[Source data]
_____

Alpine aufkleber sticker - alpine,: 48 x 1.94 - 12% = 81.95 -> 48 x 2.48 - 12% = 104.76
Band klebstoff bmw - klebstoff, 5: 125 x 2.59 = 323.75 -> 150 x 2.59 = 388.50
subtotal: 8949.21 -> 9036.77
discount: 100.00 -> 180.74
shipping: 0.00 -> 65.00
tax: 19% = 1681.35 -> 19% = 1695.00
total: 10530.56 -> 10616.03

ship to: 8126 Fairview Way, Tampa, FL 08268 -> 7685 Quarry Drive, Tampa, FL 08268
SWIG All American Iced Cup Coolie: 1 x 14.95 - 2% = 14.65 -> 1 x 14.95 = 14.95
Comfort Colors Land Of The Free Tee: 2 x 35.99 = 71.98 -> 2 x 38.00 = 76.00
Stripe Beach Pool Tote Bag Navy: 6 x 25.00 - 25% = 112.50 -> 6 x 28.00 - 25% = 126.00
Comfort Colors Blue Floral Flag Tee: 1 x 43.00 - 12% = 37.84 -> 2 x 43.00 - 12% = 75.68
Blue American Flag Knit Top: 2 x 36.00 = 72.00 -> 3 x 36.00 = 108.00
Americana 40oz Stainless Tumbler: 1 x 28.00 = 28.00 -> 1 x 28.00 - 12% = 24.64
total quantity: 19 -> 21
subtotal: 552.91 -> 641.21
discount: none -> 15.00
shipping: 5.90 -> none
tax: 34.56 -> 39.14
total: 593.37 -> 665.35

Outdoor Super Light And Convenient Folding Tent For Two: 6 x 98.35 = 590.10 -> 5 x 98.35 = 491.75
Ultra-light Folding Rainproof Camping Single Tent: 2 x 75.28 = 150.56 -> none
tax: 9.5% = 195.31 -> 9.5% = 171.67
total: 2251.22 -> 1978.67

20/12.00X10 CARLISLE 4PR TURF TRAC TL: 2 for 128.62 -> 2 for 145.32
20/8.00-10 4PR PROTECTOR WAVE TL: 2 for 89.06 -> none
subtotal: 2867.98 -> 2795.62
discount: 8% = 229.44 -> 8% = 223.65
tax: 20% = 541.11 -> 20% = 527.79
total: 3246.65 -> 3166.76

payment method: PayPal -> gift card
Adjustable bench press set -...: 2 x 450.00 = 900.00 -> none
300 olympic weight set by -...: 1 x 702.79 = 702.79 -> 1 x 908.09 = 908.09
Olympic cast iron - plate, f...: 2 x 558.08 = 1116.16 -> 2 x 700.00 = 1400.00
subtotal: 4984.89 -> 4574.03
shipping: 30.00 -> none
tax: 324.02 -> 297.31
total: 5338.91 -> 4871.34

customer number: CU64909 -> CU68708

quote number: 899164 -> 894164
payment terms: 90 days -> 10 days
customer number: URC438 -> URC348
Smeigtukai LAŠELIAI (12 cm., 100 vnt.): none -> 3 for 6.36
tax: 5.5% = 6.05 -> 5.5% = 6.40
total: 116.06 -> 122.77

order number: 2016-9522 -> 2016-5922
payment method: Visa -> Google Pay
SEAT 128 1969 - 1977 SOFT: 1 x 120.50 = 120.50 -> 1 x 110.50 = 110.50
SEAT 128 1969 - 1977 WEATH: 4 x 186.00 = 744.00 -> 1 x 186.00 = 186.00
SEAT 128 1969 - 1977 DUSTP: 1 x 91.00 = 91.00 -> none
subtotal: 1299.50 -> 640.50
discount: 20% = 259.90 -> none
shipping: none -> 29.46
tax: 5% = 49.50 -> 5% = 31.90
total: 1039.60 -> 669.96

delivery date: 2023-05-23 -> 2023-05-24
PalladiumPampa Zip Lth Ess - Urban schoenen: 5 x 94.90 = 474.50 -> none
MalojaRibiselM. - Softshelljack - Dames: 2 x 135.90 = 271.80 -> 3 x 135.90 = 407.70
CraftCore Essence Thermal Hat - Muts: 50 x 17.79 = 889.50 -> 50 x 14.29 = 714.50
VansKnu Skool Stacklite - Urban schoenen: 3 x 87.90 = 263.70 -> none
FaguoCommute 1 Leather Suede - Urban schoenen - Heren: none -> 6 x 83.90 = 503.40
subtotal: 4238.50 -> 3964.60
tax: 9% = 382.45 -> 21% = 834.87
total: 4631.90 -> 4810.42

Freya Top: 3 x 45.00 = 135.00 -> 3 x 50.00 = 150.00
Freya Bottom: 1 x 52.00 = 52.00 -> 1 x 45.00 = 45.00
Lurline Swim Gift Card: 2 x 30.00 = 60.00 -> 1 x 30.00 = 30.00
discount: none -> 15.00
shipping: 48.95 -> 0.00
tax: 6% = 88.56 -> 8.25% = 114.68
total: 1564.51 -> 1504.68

_____

WORK TO BE COMPLETED
An accurate, complete transcription of the records above is needed.

TASK ANSWER
Alpine aufkleber sticker - alpine,: 48 x 1.94 - 12% = 81.95 -> 48 x 2.48 - 12% = 104.76
Band klebstoff bmw - klebstoff, 5: 125 x 2.59 = 323.75 -> 150 x 2.59 = 388.50
subtotal: 8949.21 -> 9036.77
discount: 100.00 -> 180.74
shipping: 0.00 -> 65.00
tax: 19% = 1681.35 -> 19% = 1695.00
total: 10530.56 -> 10616.03

ship to: 8126 Fairview Way, Tampa, FL 08268 -> 7685 Quarry Drive, Tampa, FL 08268
SWIG All American Iced Cup Coolie: 1 x 14.95 - 2% = 14.65 -> 1 x 14.95 = 14.95
Comfort Colors Land Of The Free Tee: 2 x 35.99 = 71.98 -> 2 x 38.00 = 76.00
Stripe Beach Pool Tote Bag Navy: 6 x 25.00 - 25% = 112.50 -> 6 x 28.00 - 25% = 126.00
Comfort Colors Blue Floral Flag Tee: 1 x 43.00 - 12% = 37.84 -> 2 x 43.00 - 12% = 75.68
Blue American Flag Knit Top: 2 x 36.00 = 72.00 -> 3 x 36.00 = 108.00
Americana 40oz Stainless Tumbler: 1 x 28.00 = 28.00 -> 1 x 28.00 - 12% = 24.64
total quantity: 19 -> 21
subtotal: 552.91 -> 641.21
discount: none -> 15.00
shipping: 5.90 -> none
tax: 34.56 -> 39.14
total: 593.37 -> 665.35

Outdoor Super Light And Convenient Folding Tent For Two: 6 x 98.35 = 590.10 -> 5 x 98.35 = 491.75
Ultra-light Folding Rainproof Camping Single Tent: 2 x 75.28 = 150.56 -> none
tax: 9.5% = 195.31 -> 9.5% = 171.67
total: 2251.22 -> 1978.67

20/12.00X10 CARLISLE 4PR TURF TRAC TL: 2 for 128.62 -> 2 for 145.32
20/8.00-10 4PR PROTECTOR WAVE TL: 2 for 89.06 -> none
subtotal: 2867.98 -> 2795.62
discount: 8% = 229.44 -> 8% = 223.65
tax: 20% = 541.11 -> 20% = 527.79
total: 3246.65 -> 3166.76

payment method: PayPal -> gift card
Adjustable bench press set -...: 2 x 450.00 = 900.00 -> none
300 olympic weight set by -...: 1 x 702.79 = 702.79 -> 1 x 908.09 = 908.09
Olympic cast iron - plate, f...: 2 x 558.08 = 1116.16 -> 2 x 700.00 = 1400.00
subtotal: 4984.89 -> 4574.03
shipping: 30.00 -> none
tax: 324.02 -> 297.31
total: 5338.91 -> 4871.34

customer number: CU64909 -> CU68708

quote number: 899164 -> 894164
payment terms: 90 days -> 10 days
customer number: URC438 -> URC348
Smeigtukai LAŠELIAI (12 cm., 100 vnt.): none -> 3 for 6.36
tax: 5.5% = 6.05 -> 5.5% = 6.40
total: 116.06 -> 122.77

order number: 2016-9522 -> 2016-5922
payment method: Visa -> Google Pay
SEAT 128 1969 - 1977 SOFT: 1 x 120.50 = 120.50 -> 1 x 110.50 = 110.50
SEAT 128 1969 - 1977 WEATH: 4 x 186.00 = 744.00 -> 1 x 186.00 = 186.00
SEAT 128 1969 - 1977 DUSTP: 1 x 91.00 = 91.00 -> none
subtotal: 1299.50 -> 640.50
discount: 20% = 259.90 -> none
shipping: none -> 29.46
tax: 5% = 49.50 -> 5% = 31.90
total: 1039.60 -> 669.96

delivery date: 2023-05-23 -> 2023-05-24
PalladiumPampa Zip Lth Ess - Urban schoenen: 5 x 94.90 = 474.50 -> none
MalojaRibiselM. - Softshelljack - Dames: 2 x 135.90 = 271.80 -> 3 x 135.90 = 407.70
CraftCore Essence Thermal Hat - Muts: 50 x 17.79 = 889.50 -> 50 x 14.29 = 714.50
VansKnu Skool Stacklite - Urban schoenen: 3 x 87.90 = 263.70 -> none
FaguoCommute 1 Leather Suede - Urban schoenen - Heren: none -> 6 x 83.90 = 503.40
subtotal: 4238.50 -> 3964.60
tax: 9% = 382.45 -> 21% = 834.87
total: 4631.90 -> 4810.42

Freya Top: 3 x 45.00 = 135.00 -> 3 x 50.00 = 150.00
Freya Bottom: 1 x 52.00 = 52.00 -> 1 x 45.00 = 45.00
Lurline Swim Gift Card: 2 x 30.00 = 60.00 -> 1 x 30.00 = 30.00
discount: none -> 15.00
shipping: 48.95 -> 0.00
tax: 6% = 88.56 -> 8.25% = 114.68
total: 1564.51 -> 1504.68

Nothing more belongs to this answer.